* _Working data_:
■ ■ ■ ■ ■

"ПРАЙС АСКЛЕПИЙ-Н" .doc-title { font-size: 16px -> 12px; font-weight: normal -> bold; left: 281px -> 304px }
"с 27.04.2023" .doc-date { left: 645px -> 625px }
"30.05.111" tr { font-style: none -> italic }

■ ■ ■ ■ ■

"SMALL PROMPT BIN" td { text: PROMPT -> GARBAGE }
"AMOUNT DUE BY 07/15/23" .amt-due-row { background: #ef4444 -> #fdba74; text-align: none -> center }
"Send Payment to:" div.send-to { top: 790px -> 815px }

■ ■ ■ ■ ■

* _Exercise goal_: Print, from the entries above, the line with "left: 645px ->", the line with "font-style: none ->" and all lines between them, exactly and with nothing else.

* _Solution_:
"с 27.04.2023" .doc-date { left: 645px -> 625px }
"30.05.111" tr { font-style: none -> italic }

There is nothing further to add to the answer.